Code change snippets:
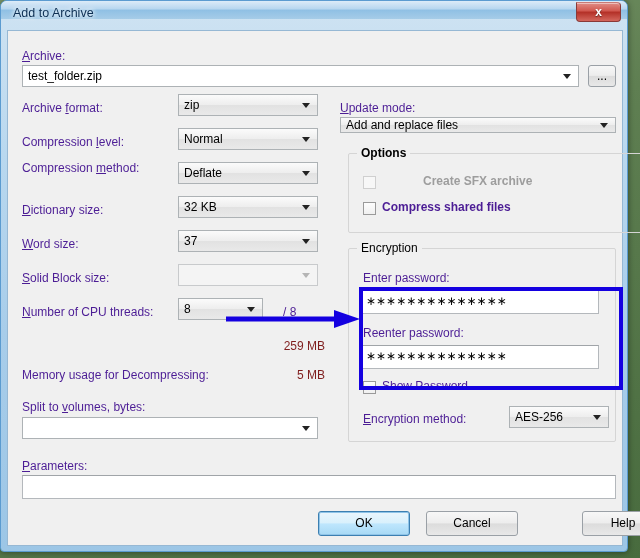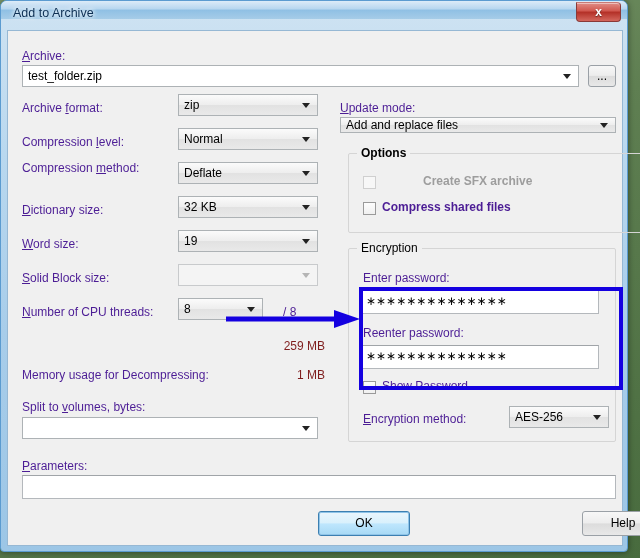--- a/index.html
+++ b/index.html
@@ -229,7 +229,7 @@
 
     <div class="lbl" style="left:14px; top:206px;"><u>W</u>ord size:</div>
     <div class="combo" style="left:170px; top:199px; width:140px; height:22px;">
-      <span class="ctext">19</span>
+      <span class="ctext">37</span>
       <span class="arrow"></span>
     </div>
 

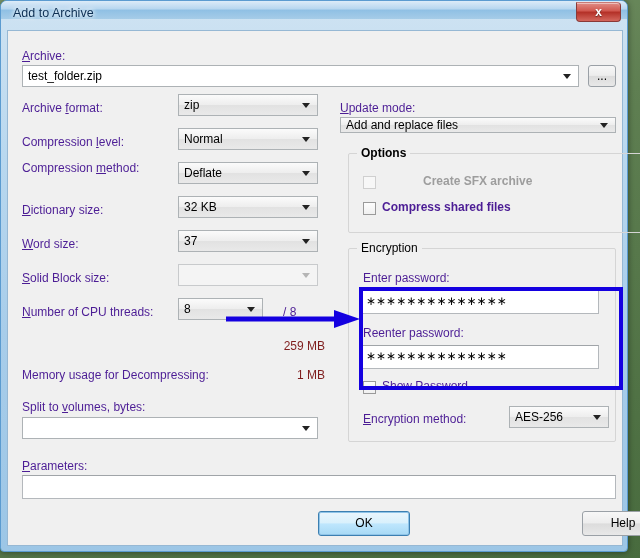--- a/index.html
+++ b/index.html
@@ -249,7 +249,7 @@
     <div class="value-right" style="left:180px; top:308px; width:137px;">259 MB</div>
 
     <div class="lbl" style="left:14px; top:337px;">Memory usage for Decompressing:</div>
-    <div class="value-right" style="left:180px; top:337px; width:137px;">1 MB</div>
+    <div class="value-right" style="left:180px; top:337px; width:137px;">5 MB</div>
 
     <div class="lbl" style="left:14px; top:369px;">Split to <u>v</u>olumes, bytes:</div>
     <div class="combo white" style="left:14px; top:386px; width:296px; height:22px;">

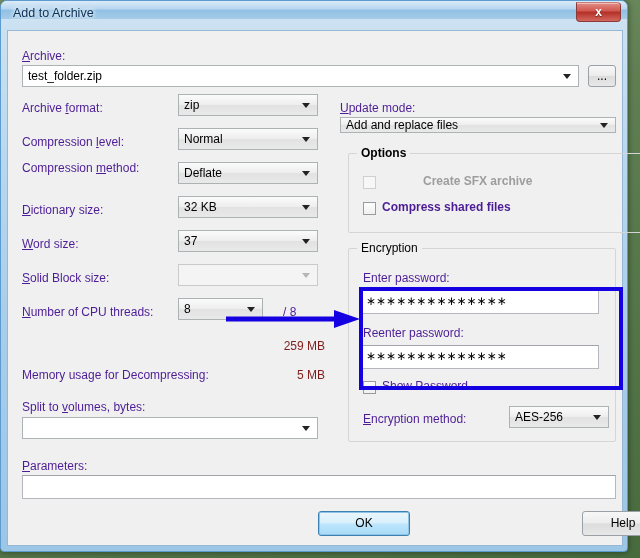--- a/index.html
+++ b/index.html
@@ -294,6 +294,7 @@
     </div>
 
     <div class="btn focus" style="left:310px; top:480px; width:92px; height:25px; line-height:23px;">OK</div>
+    <div class="btn" style="left:418px; top:480px; width:92px; height:25px; line-height:23px;">Cancel</div>
     <div class="btn" style="left:526px; top:480px; width:82px; height:25px; line-height:23px;margin-left:48px;">Help</div>
 
     <svg id="annot-arrow" width="140" height="20">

— Work item —
Your answer should be the lines from the first record down to the line containing "-249,7 +249,7 @@", restated exactly, with no pictures.

— Solution to this problem —
--- a/index.html
+++ b/index.html
@@ -229,7 +229,7 @@
 
     <div class="lbl" style="left:14px; top:206px;"><u>W</u>ord size:</div>
     <div class="combo" style="left:170px; top:199px; width:140px; height:22px;">
-      <span class="ctext">19</span>
+      <span class="ctext">37</span>
       <span class="arrow"></span>
     </div>
 

--- a/index.html
+++ b/index.html
@@ -249,7 +249,7 @@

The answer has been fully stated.